# Provided records
________________________

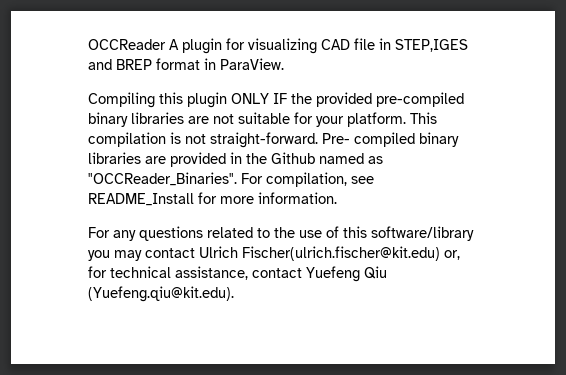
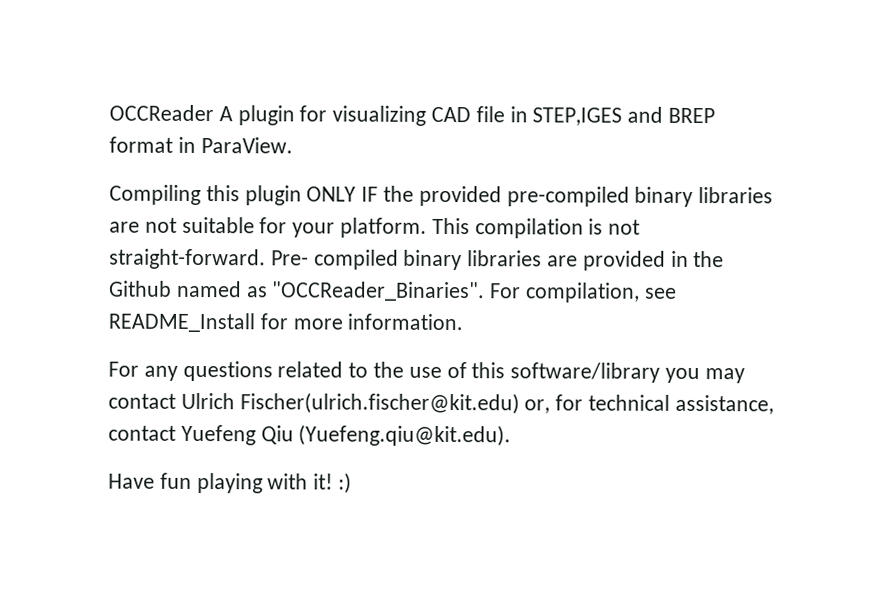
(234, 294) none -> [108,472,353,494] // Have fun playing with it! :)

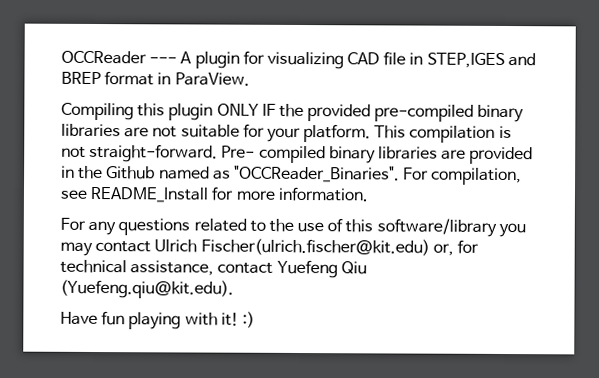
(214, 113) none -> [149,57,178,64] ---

________________________

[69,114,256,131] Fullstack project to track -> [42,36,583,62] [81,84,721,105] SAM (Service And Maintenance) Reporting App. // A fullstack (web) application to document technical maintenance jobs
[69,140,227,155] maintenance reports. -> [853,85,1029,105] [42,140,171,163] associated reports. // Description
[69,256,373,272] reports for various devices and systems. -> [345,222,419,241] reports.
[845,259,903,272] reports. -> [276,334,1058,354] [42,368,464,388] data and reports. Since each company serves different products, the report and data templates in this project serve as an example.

________________________

# Task details
In the listing above, find the line with "(234, 294) none" and the line with "(214, 113) none". Set down exactly those lines and everything between them, skipping pictures.

# Written solution
(234, 294) none -> [108,472,353,494] // Have fun playing with it! :)

(214, 113) none -> [149,57,178,64] ---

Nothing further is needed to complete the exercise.